The two cultivated allopolyploid cottons, Gossypium hirsutum and G. barbadense, represent a remarkable example of parallel independent domestication, both involving dramatic morphological transformations under selection from wild perennial plants to annualized row crops. We combine deep resequencing of 643 newly sampled accessions spanning the wild-todomesticated continuum of both species, and their allopolyploid relatives, with existing data to resolve species relationships and elucidate multiple aspects of their parallel domestication.
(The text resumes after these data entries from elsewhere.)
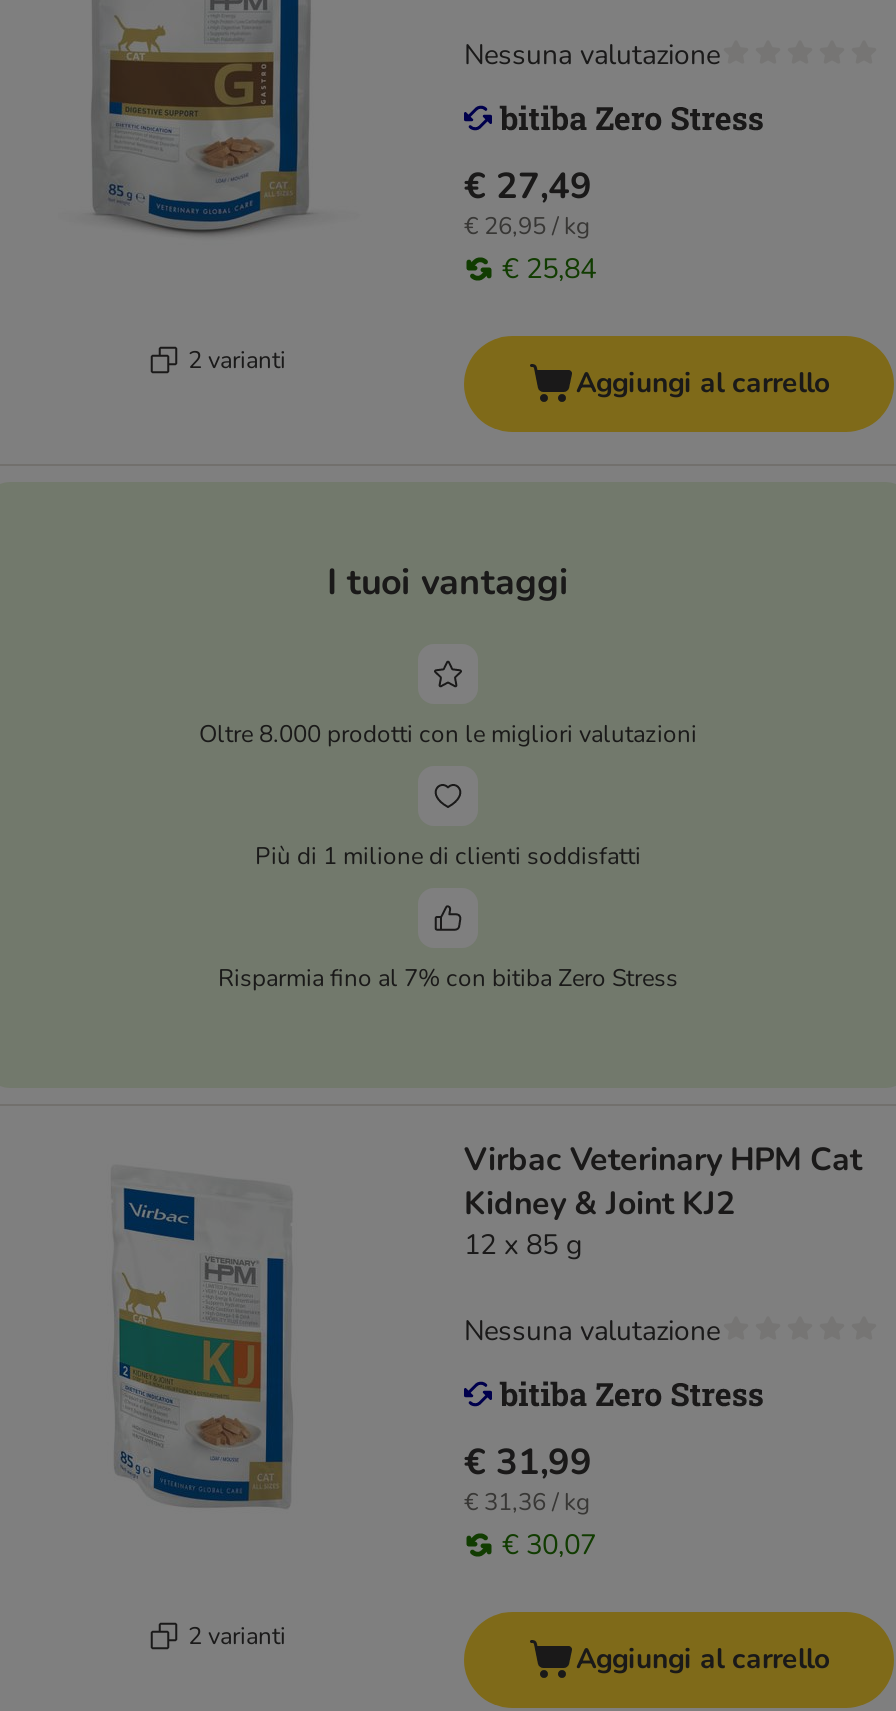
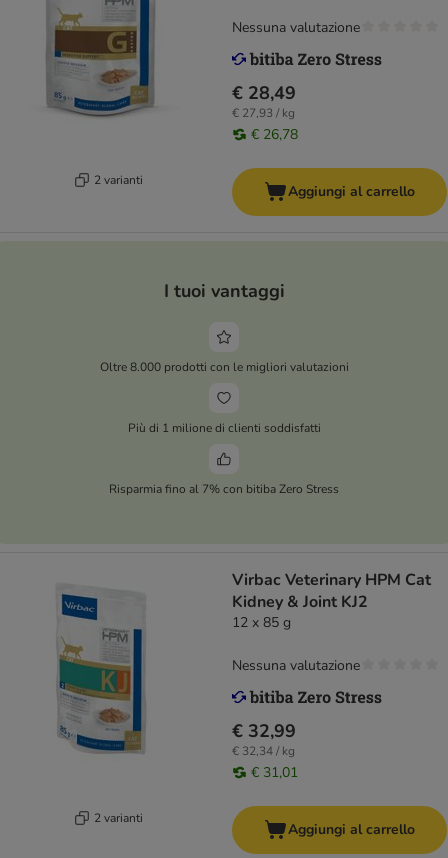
- € 27,49
+ € 28,49

- € 26,95 / kg
+ € 27,93 / kg

- € 25,84
+ € 26,78

- € 31,99
+ € 32,99

- € 31,36 / kg
+ € 32,34 / kg

- € 30,07
+ € 31,01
We confirm that wild G. hirsutum and G. barbadense were initially domesticated in the Yucatan Peninsula and NW South America, respectively, and subsequently spread under domestication over 4,000 - 8,000 years to encompass most of the American tropics. We present a robust phylogenomic analysis of infraspecific relationships in each species, quantify genetic diversity in both, and describe genetic bottlenecks associated with domestication and subsequent diffusion. As these species became sympatric over the last several millennia, pervasive genome-wide bidirectional introgression occurred, often with striking asymmetries involving the two coresident genomes of these allopolyploids. Diversity scans revealed genomic regions and genes unknowingly targeted during domestication and additional subgenomic asymmetries. These analyses provide a comprehensive depiction of the origin, divergence, and adaptation of cotton, and serve as a rich resource for cotton improvement.